I'm going to try to keep this short, but I've got some of the strangest hens and I don't remember chickens being this difficult in the past when I raised them.

So I have 12 golden laced wyandotte hens, and one barred rock rooster because I could not find a GLW rooster.

The gals have always been on the difficult side, example the other day I was in with the goats about 100 yards away from the chicken pen, when I noticed a fox walking right up to the pen. I was thinking "Oh no he is going to grab a chicken".. Do my gals run away? NO they ran right up to the wire where the fox was to attack it! That fox took off like it's tail was on fire and I was not even out of the gate before this happened.

Now it's great my hens are pretty aggressive with predators, but here is the problem. My rooster is really pretty mild mannered, and they've started pecking him raw. I'm treating him with blu kote, and antibiotic ointment. But I think I'm going to have to remove him from the gals. 
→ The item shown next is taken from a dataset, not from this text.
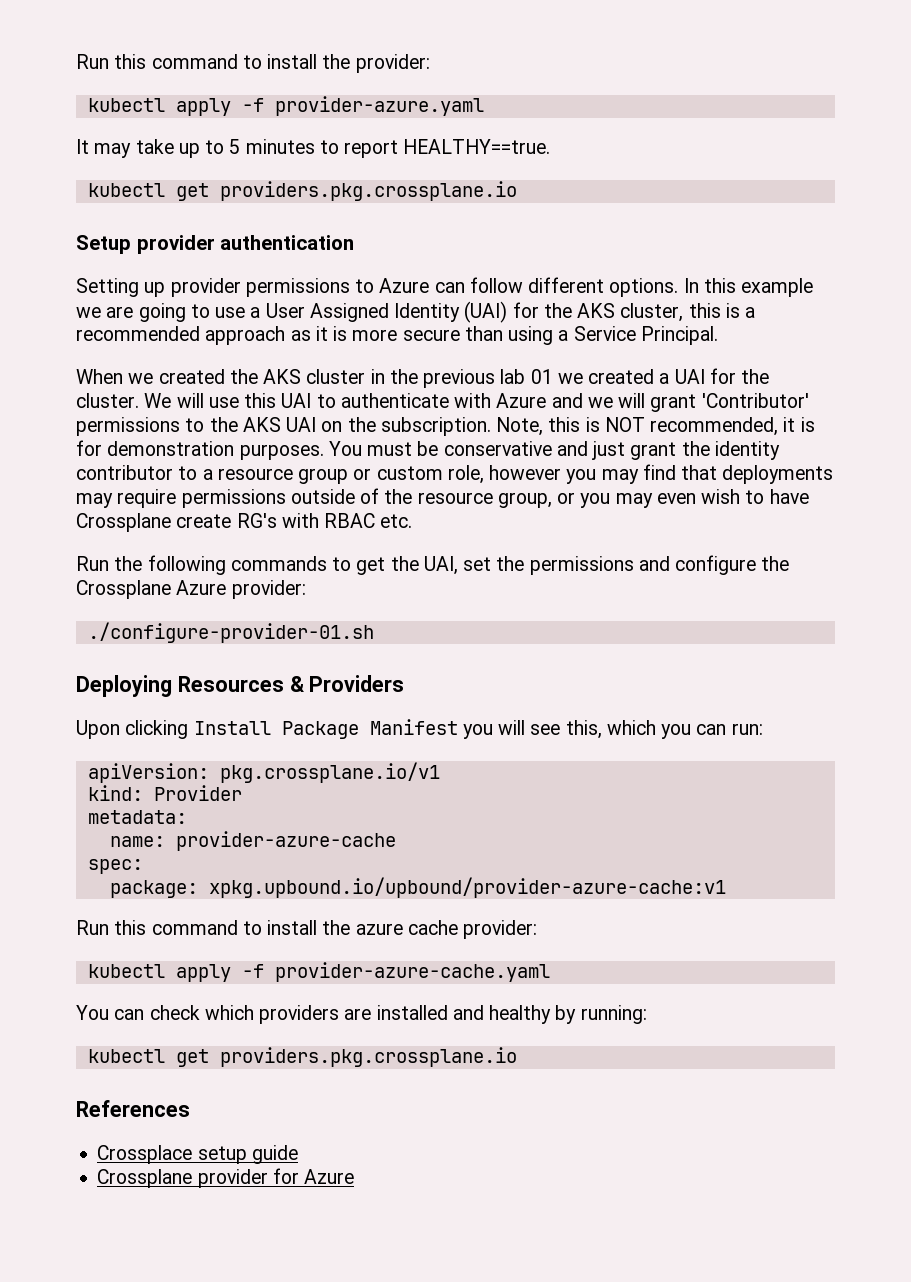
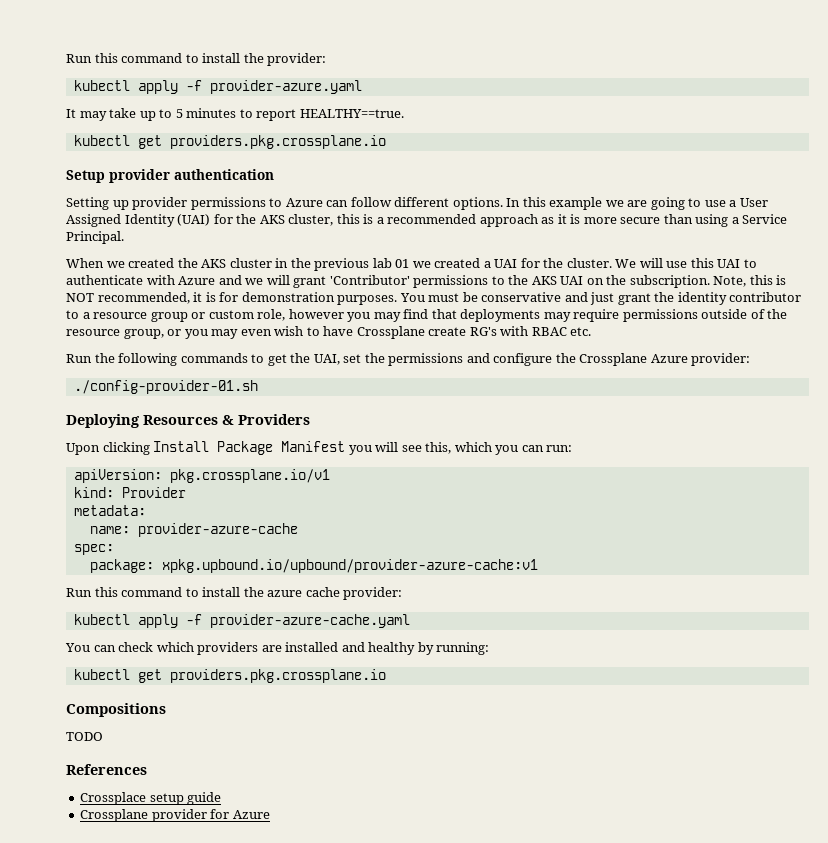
- ./configure-provider-01.sh
+ ./config-provider-01.sh
+ Compositions
+ TODO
I've read that chickens will peck if they are bored, or not enough space. But their house provides plenty of room and their pen is not that small (they use to free range till they started laying, they are so dumb eggs would be everywhere and I don't want to pretend I'm having an easter egg hunt everyday). I'm constantly throwing in veggies from the garden, scratch, yogurt and all sorts of goodies. Now the one thing I've noticed is they didn't start this till I put them on their organic layer pellets and I'm wondering if it's a food related issue?

I'm trying everything but I think I'm seeing evidence that they are starting to peck each other. I've looked for mites and they look clean, and I sprinkle DE in their coop.

Anyone have any suggestions I might want to try? I hate the thought of debeaking them, but they are going to kill that rooster if I don't find something to stop them. And the rooster hates being out of the pen away from the hens.


----------



## liz (Oct 5, 2007)

The only experience I have with chickens are with the ones my mom raised as I was growing up... they are cannibals when it comes to pecking each other and once a wound is created, they'll keep on it until the victim is removed and allowed to heal, my mom would use a betadine salve on wounds and keep the victim in a goat stall until it was healed up...in the meantime however, she'd takes some meaty soup bones out of the freezer and give them to the rest of the flock.... these were usually deer and sometimes beef but it normally satisfied their need for blood and they'd stop picking each other. Drawback to this is that sometimes those bones would attract other critters.... and mom would end up out in the dark with a shotgun and flashlight!


----------



## Shellshocker66 (Mar 19, 2012)

liz said:


> The only experience I have with chickens are with the ones my mom raised as I was growing up... they are cannibals when it comes to pecking each other and once a wound is created, they'll keep on it until the victim is removed and allowed to heal, my mom would use a betadine salve on wounds and keep the victim in a goat stall until it was healed up...in the meantime however, she'd takes some meaty soup bones out of the freezer and give them to the rest of the flock.... these were usually deer and sometimes beef but it normally satisfied their need for blood and they'd stop picking each other. Drawback to this is that sometimes those bones would attract other critters.... and mom would end up out in the dark with a shotgun and flashlight!


Thank Liz!

Yeah it's been 20 something years since I last raised chickens and I remember the meat varieties especially being brutal with pecking each other (I had a product at that the time that I can't remember the name of but it worked wonders and stopped the pecking). I just never had the layer chickens do this.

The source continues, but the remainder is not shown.